Carter frowned and smiled at the same time. "Excellent," he commented, thoughtfully. "As I remarked before, you've a great imagination, Mr. Larose." The smile died from his face. "But I'm not certain that some imagination is not exactly what we are wanting here."

"The murderer was no ordinary thief," went on Larose persuasively, "or he wouldn't have gone to all the trouble of carrying out the body to behind the bush. No, he carried it there because if it had been found on the exact spot where the murder had been done, suspicion would have pointed definitely to one person. A murderer from outside would surely have left the body just where he had murdered the man. With him——" Larose shrugged his shoulders again, "it would have been, just 'kill and run.'"

"And he was killed somewhere indoors," added Stone emphatically, "or there'd have been more dirt in his wounds and about his head."

Carter sighed as if he were very troubled.

"But to come down to bedrock now," he said rather irritably, "what scrap of direct evidence have you, Mr. Larose, against Dr. Shillington that he committed this murder?"

"Not one scrap whatever," replied Larose instantly, "but all the same—he's suspect." The Australian spoke rapidly. "He's hiding something, he's got a secret, and for some reason he's trying to throw dust in our eyes. He never told us, for instance, that the butler was leaving in a fortnight, and he implied at this very table that the murderer had robbed him of a good servant. He's lying to us, too. He told us he was in bed, and asleep, before 11 last night, but as the housemaid says he used a large scuttleful of coal in his study, therefore he must have been up very late. The man looks dead tired, too, and I don't believe he took his clothes off or slept a wink." Larose shook his head. "No, no, his actions are peculiar, and as I say—he's suspect."

"Well, we'll go up to the butler's room again," said Carter, "and get that diary at once. We may learn something from it."

"But we'll not find it, I'm very much afraid," commented Larose sadly. "Dr. Shillington knew about it, and if there was damning evidence in it, he'll have taken it away."

Filing out of the laundry, the burly Stone sidled up to Larose.

"Any of your people come from Leeds by any chance, young man?" he asked in a hoarse whisper.

"Not that I know of," replied Larose very puzzled. "Why?"

The stout man looked disappointed. "Because I thought perhaps we might be related." He nodded his head emphatically. "You've got a brain like mine."

Passing out through the kitchen into the hall, there was no sign anywhere of Dr. Shillington, and for a moment they stood listening.

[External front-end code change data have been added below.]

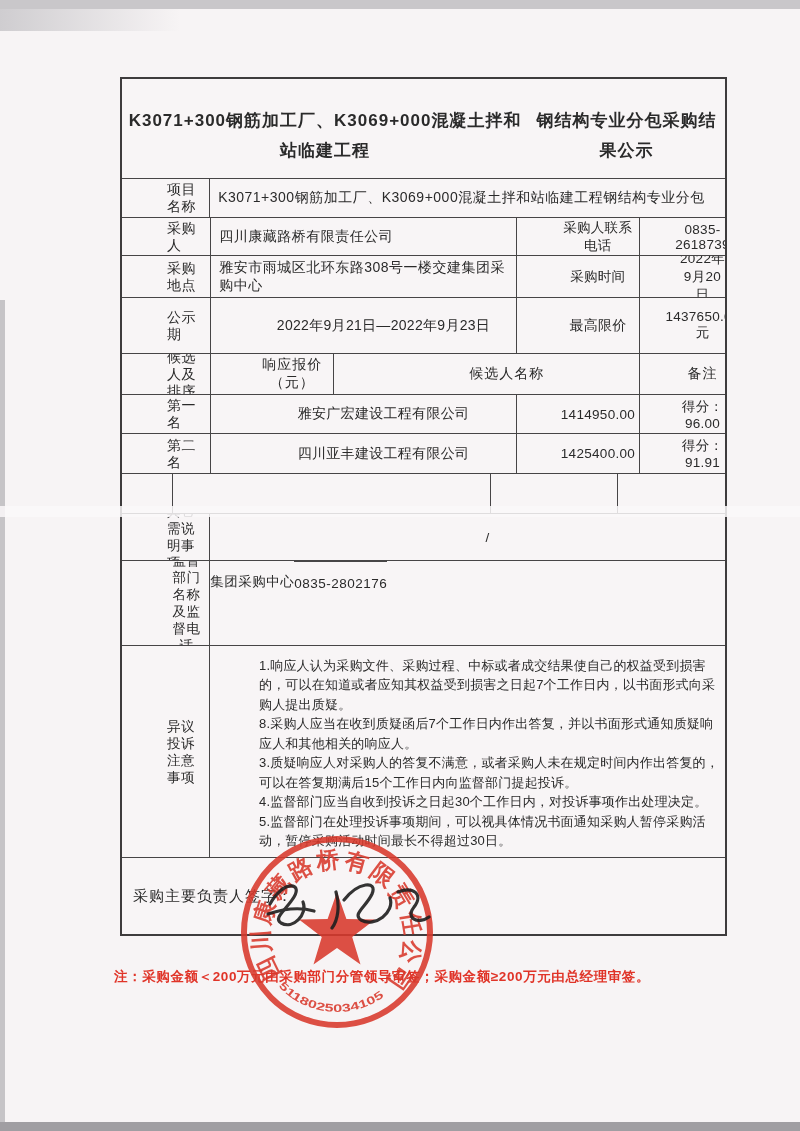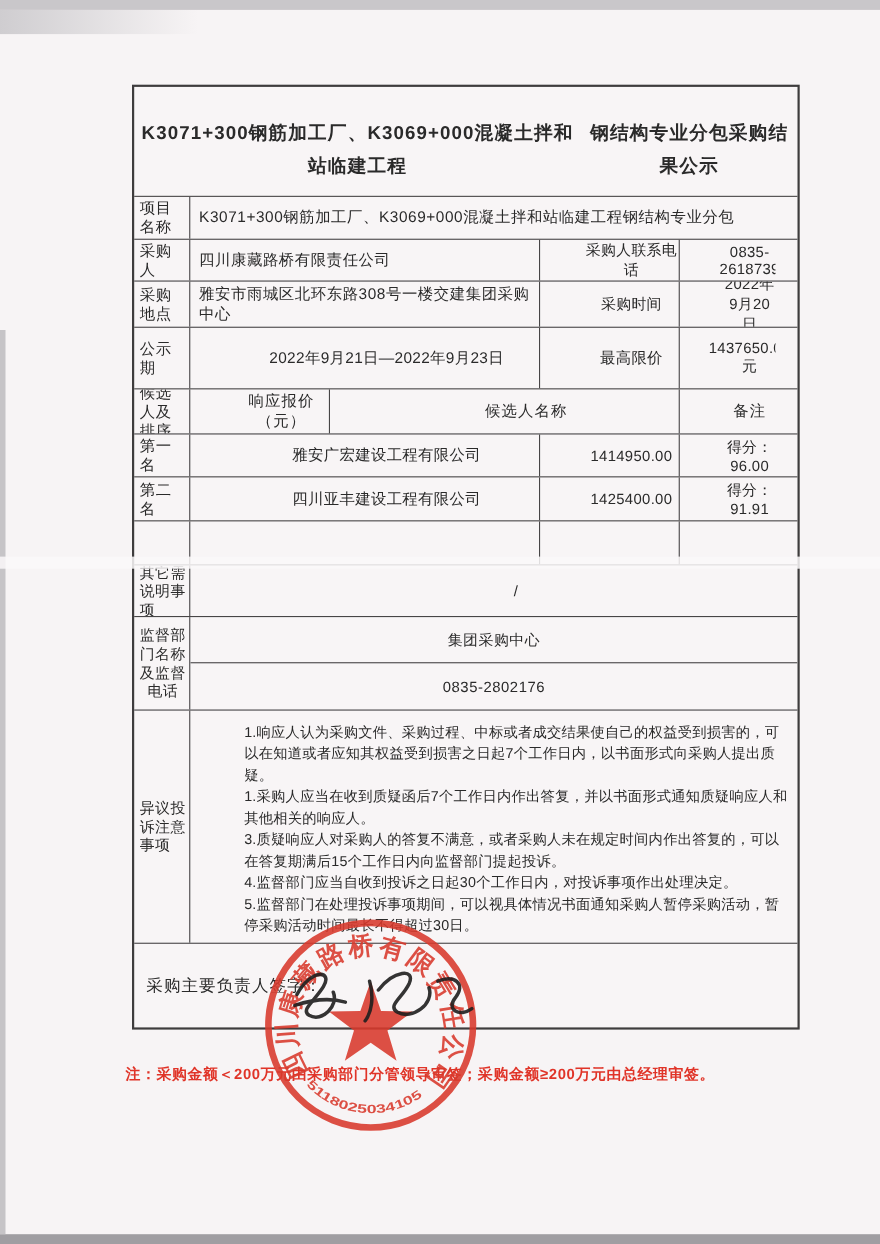--- a/index.html
+++ b/index.html
@@ -20,21 +20,21 @@
   }
   .trow{display:flex;box-sizing:border-box;border-top:1.5px solid #474546;}
   .trow.first{border-top:none;}
   .cell{box-sizing:border-box;display:flex;align-items:center;overflow:hidden;padding-left:40px;}
   .cell.vdiv{border-left:1.5px solid #474546;}
   .c1{width:50px;}
   .c2{width:318px;}
   .c3{width:127px;}
   .c4{width:88px;}
   .cspan{width:553px;}
-  .lab{font-size:14px;line-height:17px;padding:2px 3px 2px 5px;letter-spacing:.5px;}
+  .lab{font-size:14px;line-height:17px;padding:2px 3px 2px 5px;letter-spacing:.5px;margin-left:40px;}
   .val-left{justify-content:flex-start;padding-left:8px;font-size:14px;letter-spacing:.5px;}
   .val-center{justify-content:center;text-align:center;font-size:13.5px;letter-spacing:.3px;}
   .hdr{justify-content:center;text-align:center;font-size:14px;letter-spacing:1px;}
 
   .title-block{
     height:99px;box-sizing:border-box;display:flex;flex-direction:row;
     align-items:center;justify-content:center;padding-top:14px;
   }
   .title-line{font-size:17px;font-weight:bold;line-height:30px;letter-spacing:1px;text-align:center;}
 
@@ -131,33 +131,33 @@
     </div>
 
     <div class="trow" style="height:47px">
       <div class="cell c1 lab" style="font-size:13.5px">其它需说明事项</div>
       <div class="cell cspan vdiv val-center">/</div>
     </div>
 
     <div class="trow" style="height:85px">
       <div class="cell c1 lab sup-lab" style="font-size:13.5px">监督部门名称及监督电话</div>
       <div class="sup-right vdiv cell" style="padding:0;display:flex;align-items:stretch;">
-        <div style="display:flex;flex-direction:column;width:100%;">
+        <div style="display:flex;flex-direction:row;width:100%;">
           <div class="sup-sub1">集团采购中心</div>
           <div class="sup-sub2">0835-2802176</div>
         </div>
       </div>
     </div>
 
     <div class="trow" style="height:212px">
       <div class="cell c1 lab" style="font-size:13.5px">异议投诉注意事项</div>
       <div class="cell cspan vdiv" style="align-items:center;">
         <div class="obj-text">
           <div>1.响应人认为采购文件、采购过程、中标或者成交结果使自己的权益受到损害的，可以在知道或者应知其权益受到损害之日起7个工作日内，以书面形式向采购人提出质疑。</div>
-          <div>1.采购人应当在收到质疑函后7个工作日内作出答复，并以书面形式通知质疑响应人和其他相关的响应人。</div>
+          <div>8.采购人应当在收到质疑函后7个工作日内作出答复，并以书面形式通知质疑响应人和其他相关的响应人。</div>
           <div>3.质疑响应人对采购人的答复不满意，或者采购人未在规定时间内作出答复的，可以在答复期满后15个工作日内向监督部门提起投诉。</div>
           <div>4.监督部门应当自收到投诉之日起30个工作日内，对投诉事项作出处理决定。</div>
           <div>5.监督部门在处理投诉事项期间，可以视具体情况书面通知采购人暂停采购活动，暂停采购活动时间最长不得超过30日。</div>
         </div>
       </div>
     </div>
 
     <div class="trow sig-row" style="height:77px">
       <div class="sig-label">采购主要负责人签字：</div>
     </div>

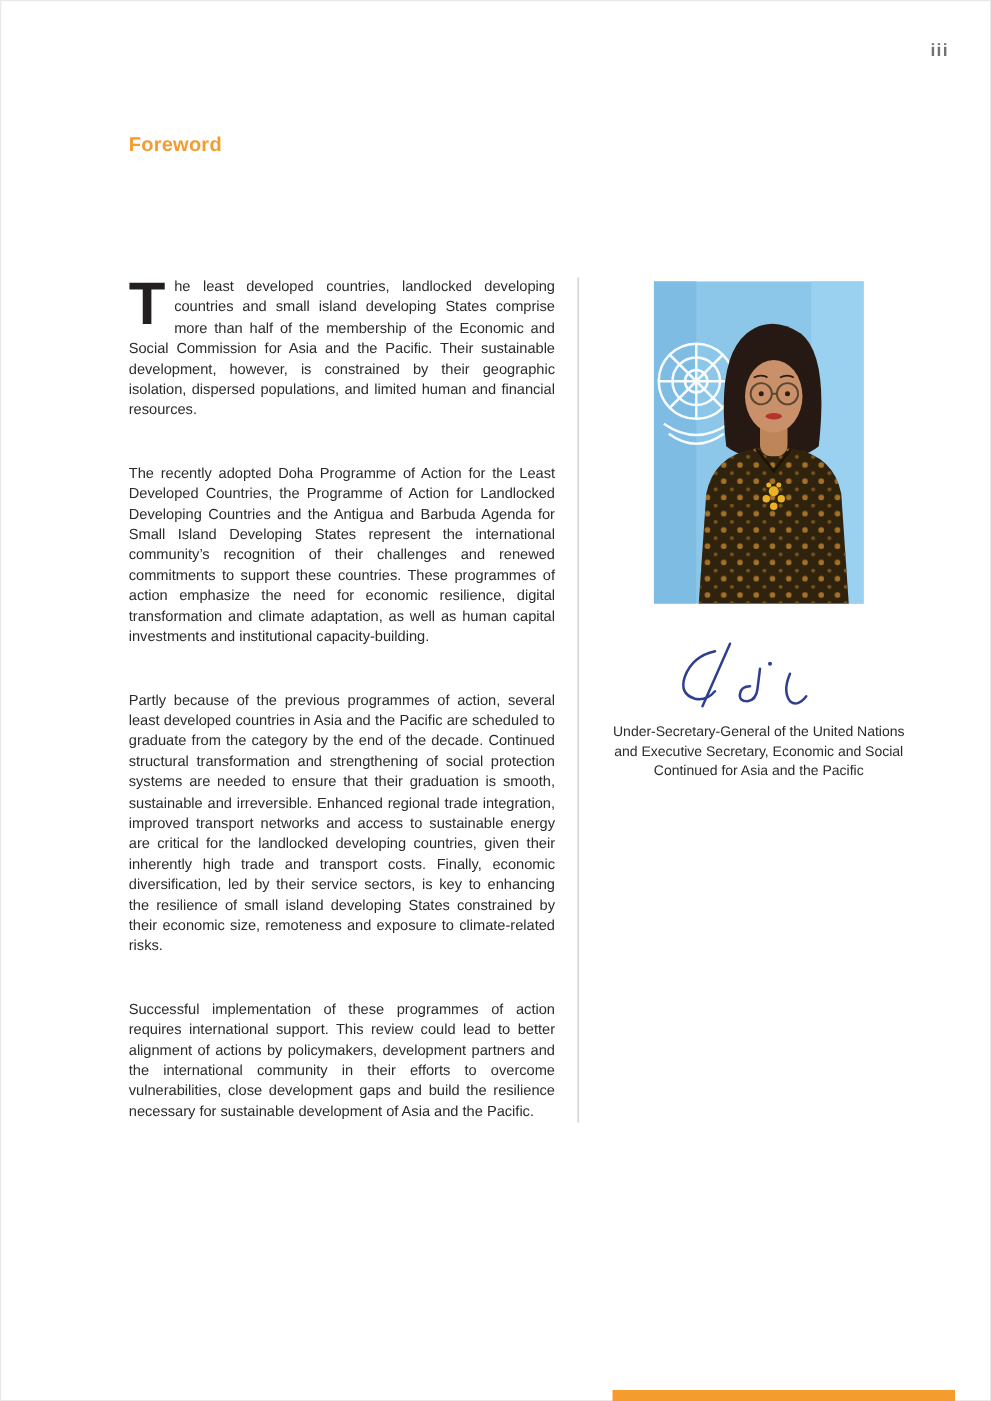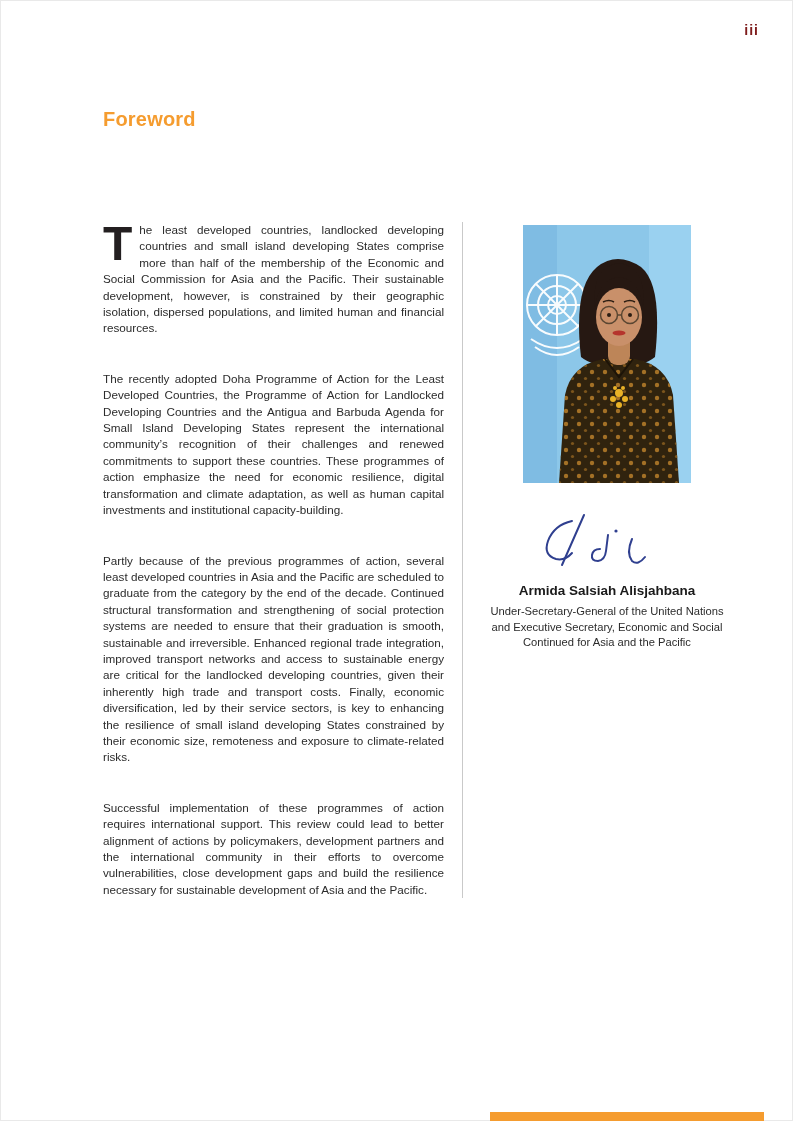--- a/index.html
+++ b/index.html
@@ -8,27 +8,27 @@
     position:relative;
     width:793px; height:1121px;
     background:#ffffff;
     font-family:"Liberation Sans", sans-serif;
     color:#2b2b2b;
     overflow:hidden;
     margin:0 auto;
     box-shadow:0 0 0 1px #e9e9e9 inset;
   }
   .page-number {
-    position:absolute; top:22px; right:34px;
-    font-size:14px; font-weight:bold; color:#7f1d1d;
+    position:absolute; top:32px; right:34px;
+    font-size:14px; font-weight:bold; color:#737373;
     letter-spacing:1px;
   }
   .heading {
     position:absolute; top:108px; left:103px;
-    font-size:20px; font-weight:bold; color:#F59C2F;
+    font-size:16px; font-weight:bold; color:#F59C2F;
     letter-spacing:0.2px;
   }
   .content {
     position:absolute; top:222px; left:103px;
     display:flex; align-items:flex-start;
   }
   .left-col {
     width:360px;
     padding-right:18px;
     border-right:1px solid #c9c9c9;
@@ -155,21 +155,20 @@
       <svg class="signature" viewBox="0 0 150 64" xmlns="http://www.w3.org/2000/svg" aria-hidden="true">
         <g stroke="#2F3F8F" stroke-width="2" fill="none" stroke-linecap="round">
           <path d="M 40,12 Q 22,16 16,32 Q 11,46 24,50 Q 33,52 40,44"></path>
           <path d="M 52,6 L 30,56"></path>
           <path d="M 68,40 Q 61,40 60,46 Q 59,52 66,52 Q 73,51 74,42 L 76,26"></path>
           <circle cx="84" cy="22" r="1.6" fill="#2F3F8F" stroke="none"></circle>
           <path d="M 100,30 Q 94,44 100,52 Q 106,57 113,48"></path>
         </g>
       </svg>
 
-      <div class="signatory-name">Armida Salsiah Alisjahbana</div>
       <div class="signatory-title">Under-Secretary-General of the United Nations and Executive Secretary, Economic and Social Continued for Asia and the Pacific</div>
 
     </div>
   </div>
 
   <div class="bottom-bar"></div>
 
 </div>
 
 </body></html>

"Knock on his door," said Larose sharply. "Perhaps he's not here, and, suiting the action to the word, he darted up and tapped twice.

"He's out!" he ejaculated, and in an instant he had opened the door and was in the room. The others followed; Carter frowning, the Chief Constable looking uncomfortable, and Stone breathing heavily.

Larose flung himself down upon his knees.

"It'll be here between his desk and the door," he whispered. "The butler would have been turning to walk out when he was knocked over," and he began to pass his hands over the surface of the carpet.

"Here, here it is!" he exclaimed almost instantly, "feel, it's quite damp," and he whipped an envelope out of the breast pocket of his coat and rubbed it vigorously over the carpet. "See, the moist smear," he went on. "No, unfortunately, it's not blood. The stains would have been washed out too thoroughly for that, but still——" he nodded swiftly to Carter, "it supports what I said."

He jumped to his feet. "See, there's the other tablecloth—a thick serge one, and note the second table's bare. Now, for the fireplace, but I'm afraid——Quick, quick!" he called out, and he pointed to the window; "there's Shillington coming across from the Asylum, we mustn't be found here," and he almost pushed the bewildered Chief Constable, who happened to be nearest to him, out of the room.

"Upstairs!" said Stone curtly, when they were all back in the hall. "And old Shillington will think we're still in the laundry, and we'll be left alone."

Hurriedly running up the stairs, they tip-toed into the dead man's room, and Carter swiftly pushed to the door.

"Now," he said sharply, "this is going to be quite a different look-over from the one we made a little while ago. Then, we were only trying to find out if entrance into the house could have been effected this way, but this time,"—he smiled grimly—"we are going to elaborate some of the theories of our young friend here." He turned to Larose. "Now, sir, take a good look round on your own before we begin."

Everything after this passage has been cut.